To Drew Wagar: Wow, thank you for the offer. I may just have to take you up on it: I'll take all the help I can to better understand tie-in fiction, and you'd be a great source of wisdom.
To Shadowdancer: You have fantastic points that are very helpful to the discussion. Keeping things in line with canon is, of course, a major concern pertaining to tie-in fiction. It's a good point that writing tie-in fiction as a first novel may not be ideal if you haven't been practicing world-building, and have a keen understanding of what canon is, its involvement, and its importance. Personally, piecing together a robust reference guide sounds not bothersome to me at all, but exciting. In fact, those steps are some of what makes writing tie-in fiction so alluring. Fortunately you get a good head-start by deep involvement in the game itself, as well the Elite Dangerous Wiki and other fan resource collections. That being said, such resources are far from fool-proof and one would have to step lightly and obey instinct. And by that I mean understanding themselves and their own ignorance. Should a scene drift into areas of the universe, the science, or the politics of Elite that you don't grasp confidently, it may be time to pile on more research (or do an artful dodge of the subject in general). Novels in new systems with entirely original characters would also avoid many potential pitfalls (like your example of getting someone's hair color wrong). But such fresh novels will still require the novelist to be familiar with, say, what a first FSD jump would feel like And details like that would require looking into lore and even the more popular novels to maintain some form of consistency.

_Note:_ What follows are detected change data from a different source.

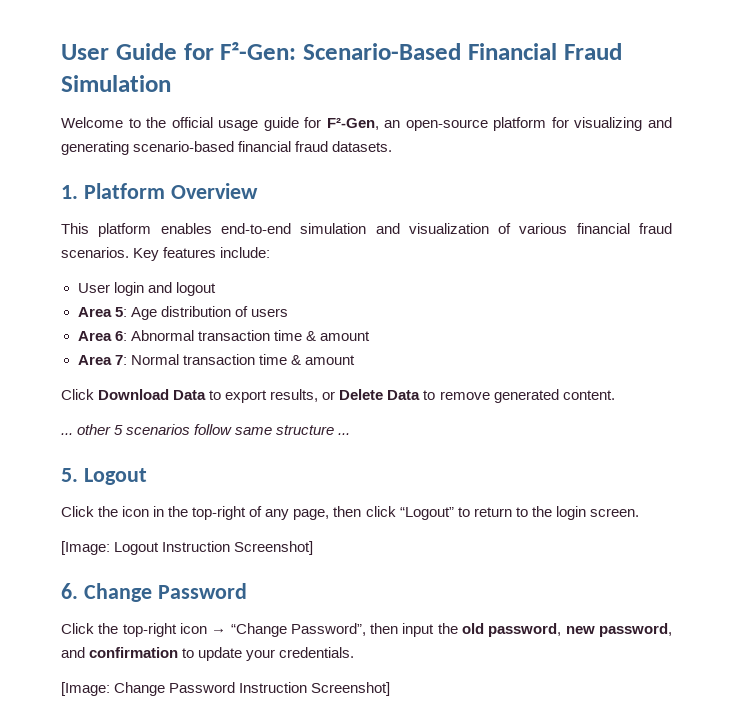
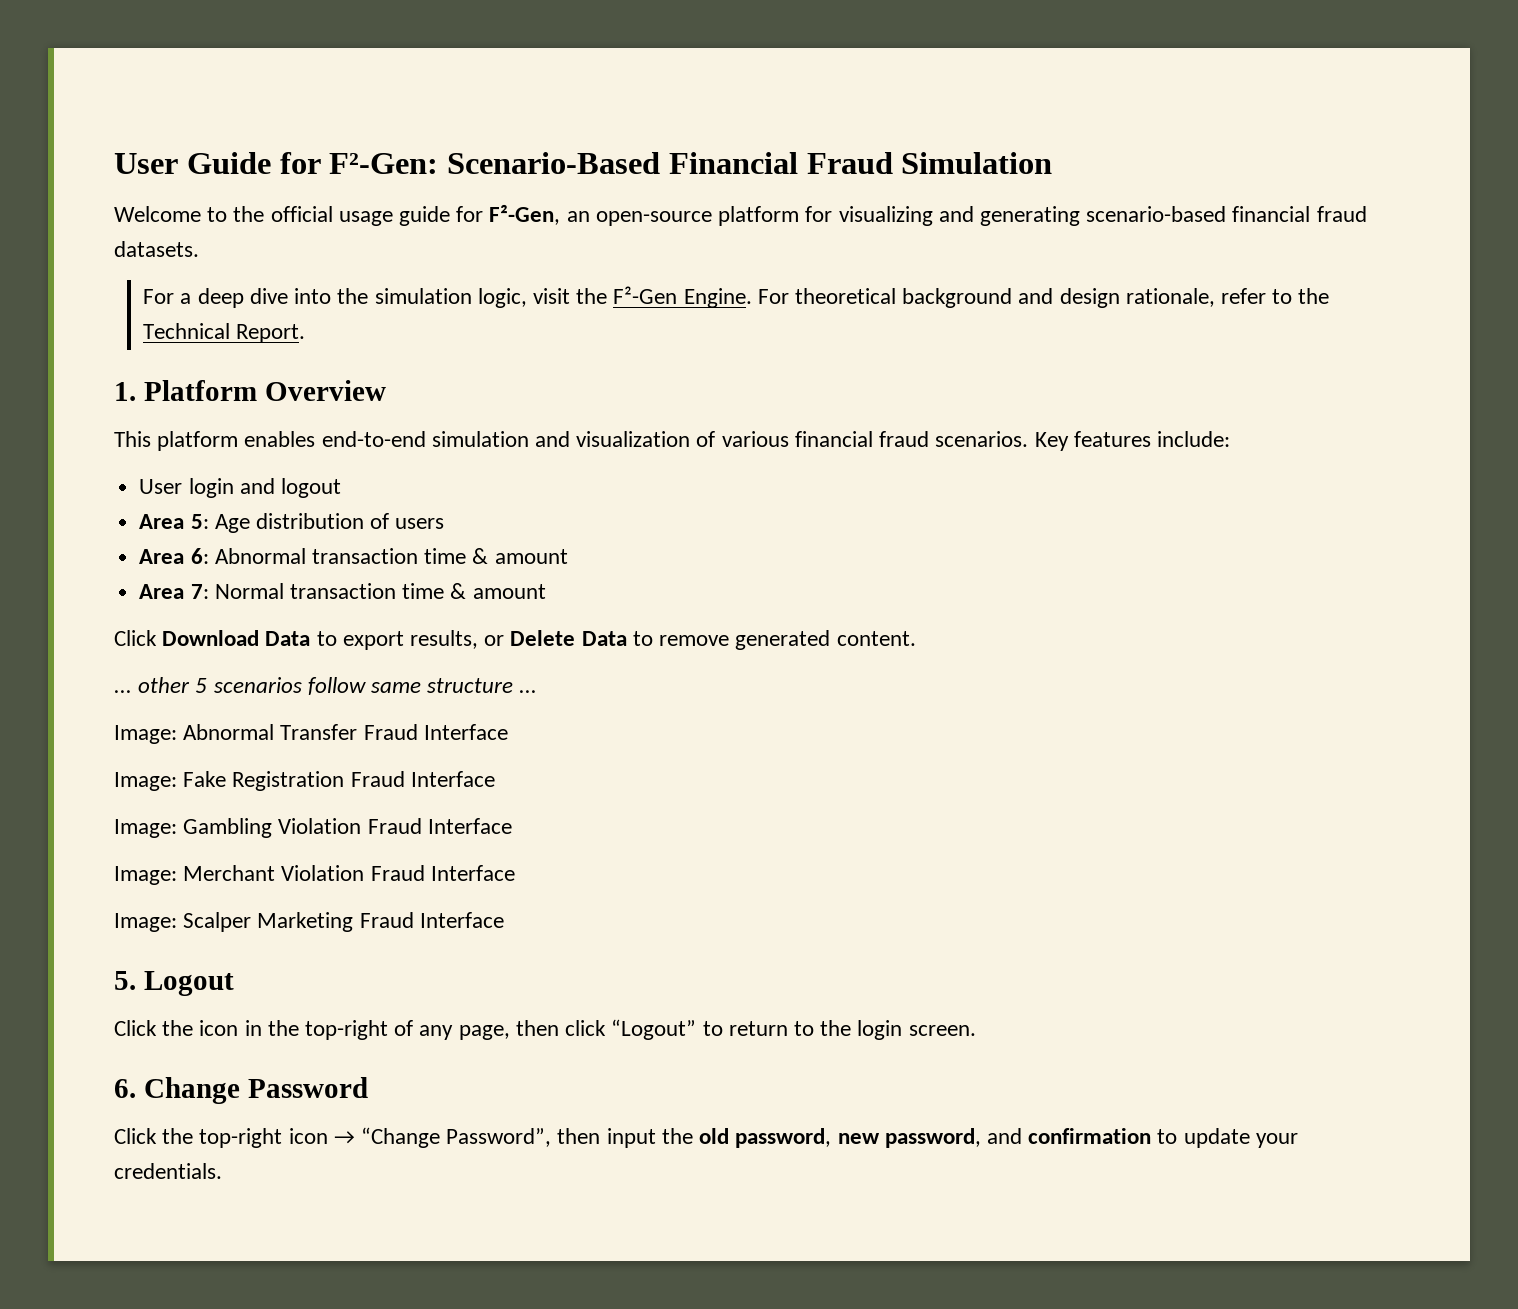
+ For a deep dive into the simulation logic, visit the F²-Gen Engine. For theoretical background and design rationale, refer to the Technical Report.
+ Image: Abnormal Transfer Fraud Interface
+ Image: Fake Registration Fraud Interface
+ Image: Gambling Violation Fraud Interface
+ Image: Merchant Violation Fraud Interface
+ Image: Scalper Marketing Fraud Interface
- [Image: Logout Instruction Screenshot]
- [Image: Change Password Instruction Screenshot]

Perhaps, us in the creative fiction side of things, could follow in your ideas and create a community-wide "official" reference guide. In fact, I may have seen one around here somewhere. . . If I did, I'd have to give it another look, and perhaps the community could expand upon it. In the industry, such a concept is usually referred to as "the series Bible." Many television shows, such as Battlestar Galactica, had one for their writers and guest writers, which I subsequently modeled my own novel series "bible" after.